With its primary emphasis on jarring, chaotic electronic patterns originating largely from analog sources, Tongues (excepting perhaps its preponderance of live drumming in contrast with its electronic aspect) recalls the dissonance and brazen experimentation of the proto-industrial noise bands of the mid- to late-'70s on several fronts. Case in point is “Rhythm Dance,” perhaps the most fully realized, engaging track on the album, which in many ways recalls the Industrial Records-era Sheffield scene. Much as the progenitors of the early industrial music establishment created frequently atonal music emancipated from its rhythmic constraints as a reaction to the inherent melodicism and structural integrity of the rock idiom, Hebden’s improvisational electronic meanderings and conspicuous dearth of melody seem to suggest his engagement in a conscious withdrawal from his origins as an electronic composer/producer and indie rock musician. The textures and electronic figures on Tongues are rife with a desultory quality that serves as a considerable frustration on the part of the listener, in spite of the routinely inventive disposition of the tracks.
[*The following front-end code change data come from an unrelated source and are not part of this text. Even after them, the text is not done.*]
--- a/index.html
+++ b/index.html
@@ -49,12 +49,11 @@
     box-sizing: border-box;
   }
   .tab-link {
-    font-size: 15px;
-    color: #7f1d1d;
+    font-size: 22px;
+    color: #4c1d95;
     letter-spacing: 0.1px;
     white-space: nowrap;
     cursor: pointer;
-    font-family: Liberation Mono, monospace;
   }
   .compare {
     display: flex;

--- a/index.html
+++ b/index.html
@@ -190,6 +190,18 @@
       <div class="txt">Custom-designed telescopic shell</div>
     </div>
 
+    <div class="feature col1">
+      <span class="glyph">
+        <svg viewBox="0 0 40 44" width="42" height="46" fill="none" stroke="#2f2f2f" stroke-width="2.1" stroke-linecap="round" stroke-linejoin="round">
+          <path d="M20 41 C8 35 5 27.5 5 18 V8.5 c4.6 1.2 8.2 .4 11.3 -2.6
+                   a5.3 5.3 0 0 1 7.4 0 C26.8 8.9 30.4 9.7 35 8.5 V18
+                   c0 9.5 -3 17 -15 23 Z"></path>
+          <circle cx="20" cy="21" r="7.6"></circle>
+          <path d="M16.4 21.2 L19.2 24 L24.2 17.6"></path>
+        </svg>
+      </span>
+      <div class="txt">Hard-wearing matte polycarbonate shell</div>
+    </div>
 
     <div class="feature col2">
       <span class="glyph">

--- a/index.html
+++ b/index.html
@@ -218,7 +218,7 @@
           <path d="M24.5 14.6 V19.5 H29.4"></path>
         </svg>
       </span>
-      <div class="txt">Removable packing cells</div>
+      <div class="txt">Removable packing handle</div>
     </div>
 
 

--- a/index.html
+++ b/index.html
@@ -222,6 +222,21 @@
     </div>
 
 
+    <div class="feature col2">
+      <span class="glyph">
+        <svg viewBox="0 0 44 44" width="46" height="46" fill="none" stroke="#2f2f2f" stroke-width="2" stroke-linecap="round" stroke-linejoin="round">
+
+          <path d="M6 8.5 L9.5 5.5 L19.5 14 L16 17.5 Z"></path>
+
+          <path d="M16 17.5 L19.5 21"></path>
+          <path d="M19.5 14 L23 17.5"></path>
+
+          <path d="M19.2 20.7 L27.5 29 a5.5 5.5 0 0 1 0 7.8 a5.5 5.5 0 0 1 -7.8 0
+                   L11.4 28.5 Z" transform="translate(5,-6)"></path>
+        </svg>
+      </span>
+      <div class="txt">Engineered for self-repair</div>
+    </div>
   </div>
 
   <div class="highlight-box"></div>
The arbitrary nature of these 12 sinuous compositions makes for an initially intriguing listen that, lamentably, does not hold up well over repeated spins.
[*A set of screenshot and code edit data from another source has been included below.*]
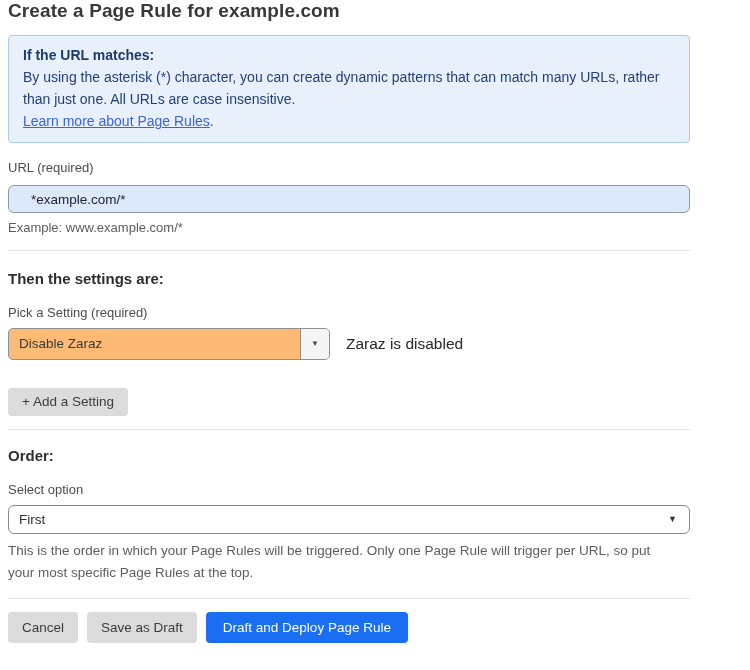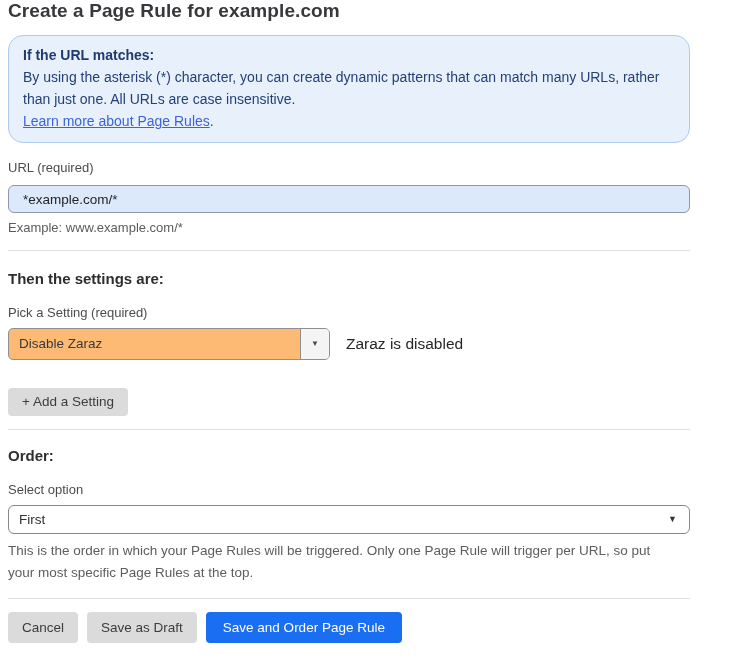--- a/index.html
+++ b/index.html
@@ -24,7 +24,7 @@
     margin-top: 13px;
     background: #e8f1fb;
     border: 1px solid #aacaee;
-    border-radius: 15px;
+    border-radius: 4px;
     padding: 8px 14px 10px 14px;
     color: #24407a;
     font-size: 14px;

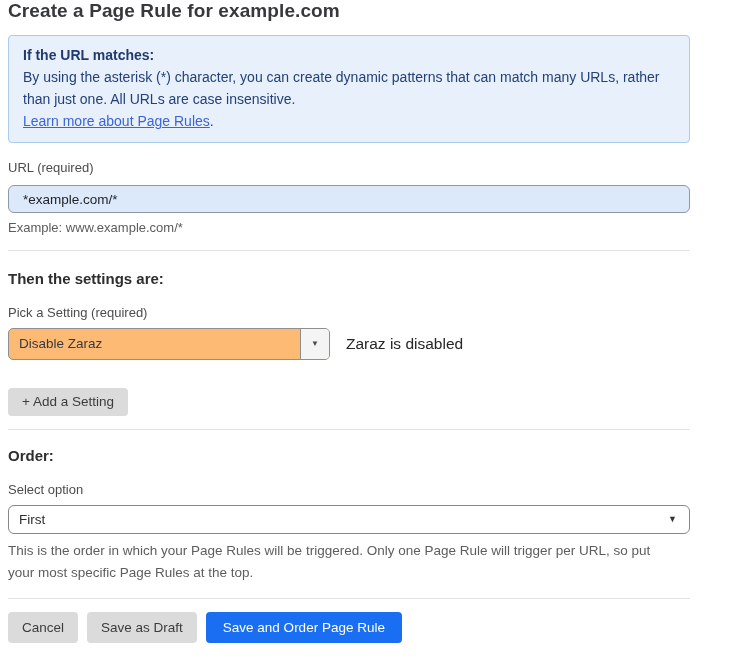--- a/index.html
+++ b/index.html
@@ -54,7 +54,7 @@
     background: #dce9fb;
     border: 1px solid #8d99aa;
     border-radius: 6px;
-    padding: 0 14px;
+    padding: 0 22px;
     font-family: "Liberation Sans", sans-serif;
     font-size: 13.5px;
     color: #22242a;

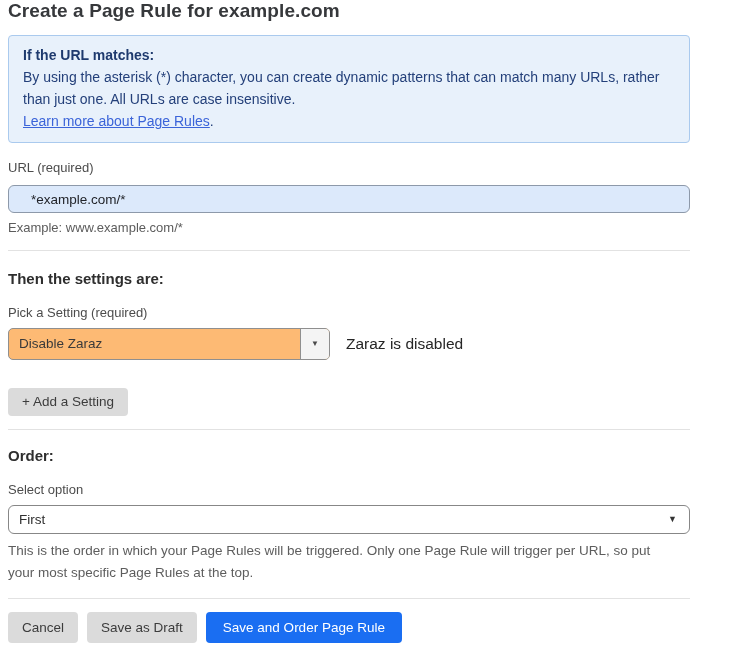--- a/index.html
+++ b/index.html
@@ -229,7 +229,7 @@
   <div class="btn-row">
     <button class="btn gray cancel">Cancel</button>
     <button class="btn gray draft">Save as Draft</button>
-    <button class="btn primary">Save and Order Page Rule</button>
+    <button class="btn primary">Draft and Deploy Page Rule</button>
   </div>
 
 </div>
For his own part, Steve Reid undertakes a noble task in attempting to follow the circuitous trajectory of Hebden’s spontaneous compositional idiosyncrasies. It is greatly to his credit as a musician that Reid intermittently allows order, in the form of tempo, to materialize from within the nebulousness of Hebden’s cacophonous tumult, as on “Superheros” (sic). But at times Reid loses pace, and his stuttering, off-kilter beats come off as an unavailing effort to keep up with the din. Many of the tracks arbitrarily end or simply fall apart after a certain point (or at least give that impression), revealing even further the dichotomy between Reid’s contributory portion of the recording and the arrhythmic abstraction of its electronic components. The fundamental division between these two characteristics stands out as a glaring contradiction that, in a perfect world, may have solidified into a more cohesive work. But despite its misfires, Tongues does make for an intriguing listen, and the record is punctuated with the occasional highlight, including what is perhaps the most imaginative and eerie rendition of “Greensleeves” ever committed to tape. Throughout its duration, however, Tongues has the effect of becoming less and less compelling as the relative gimmickry of its concept wears off.